DATA FOR THIS EXERCISE: Begin

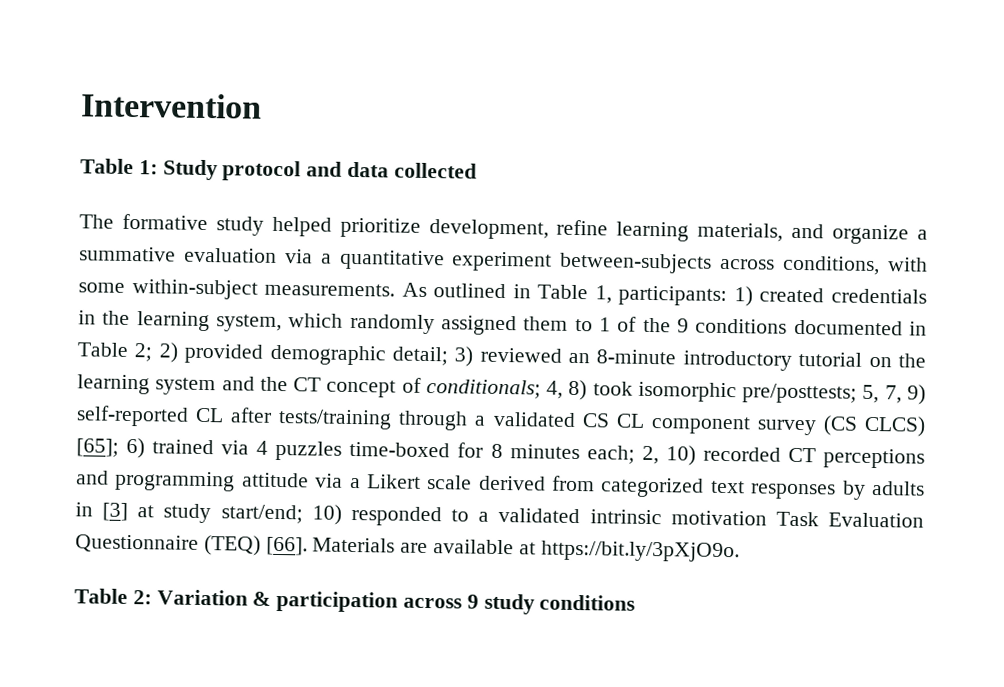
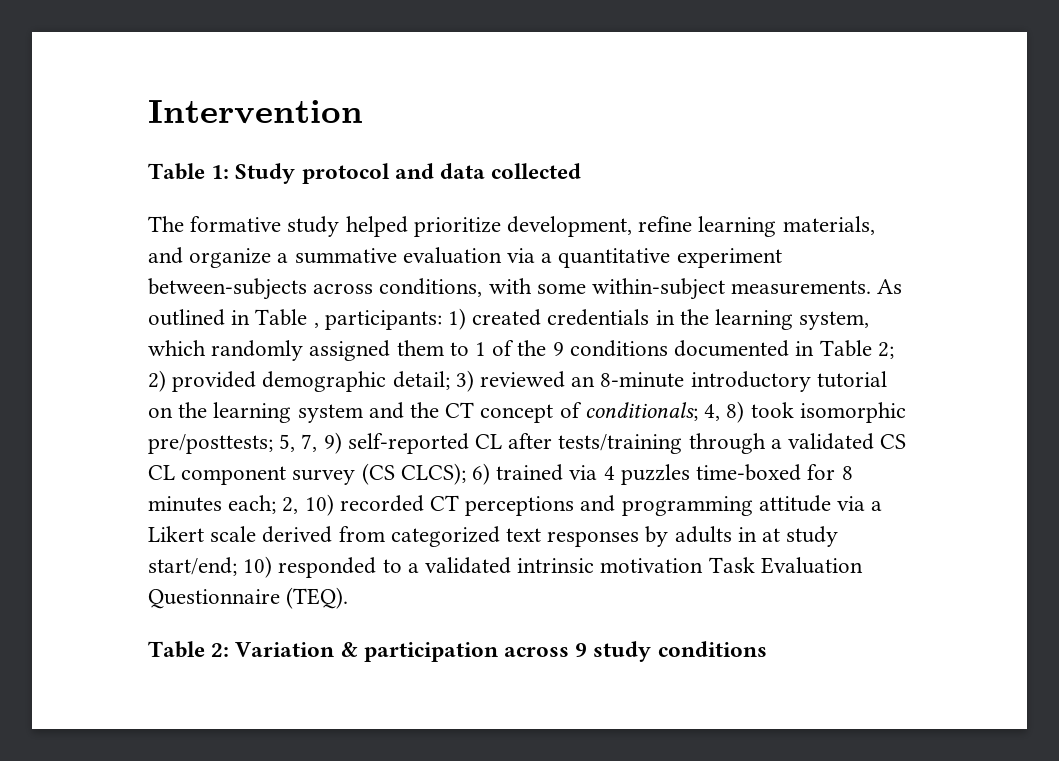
[594,285,612,304] 1, -> [313,322,319,328] ,
[864,415,927,437] [76,438,119,457] CLCS) [65]; -> [400,463,466,485] CLCS);
[102,502,129,521] [3] -> (757, 534) none
[203,535,740,563] (TEQ) [66]. Materials are available at https://bit.ly/3pXjO9o. -> [286,587,349,609] (TEQ).

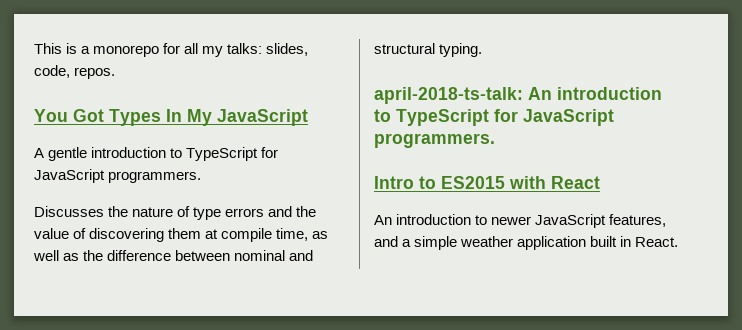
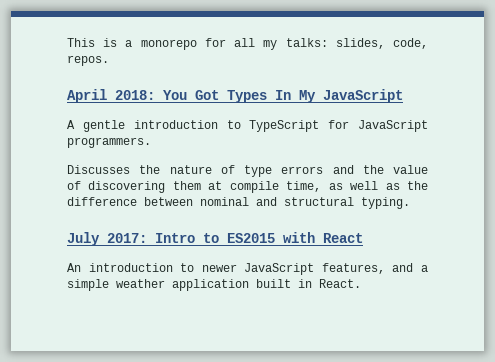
(116, 73) none -> [67,89,155,103] April 2018:
[374,87,662,104] [374,109,614,126] [374,133,495,148] april-2018-ts-talk: An introduction to TypeScript for JavaScript programmers. // -> [67,232,147,246] July 2017:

DATA FOR THIS EXERCISE: End

PROMPT —
Repeat the records above exactly. Pictures do not belong in the copy.

WRITTEN RESPONSE —
[594,285,612,304] 1, -> [313,322,319,328] ,
[864,415,927,437] [76,438,119,457] CLCS) [65]; -> [400,463,466,485] CLCS);
[102,502,129,521] [3] -> (757, 534) none
[203,535,740,563] (TEQ) [66]. Materials are available at https://bit.ly/3pXjO9o. -> [286,587,349,609] (TEQ).

(116, 73) none -> [67,89,155,103] April 2018:
[374,87,662,104] [374,109,614,126] [374,133,495,148] april-2018-ts-talk: An introduction to TypeScript for JavaScript programmers. // -> [67,232,147,246] July 2017:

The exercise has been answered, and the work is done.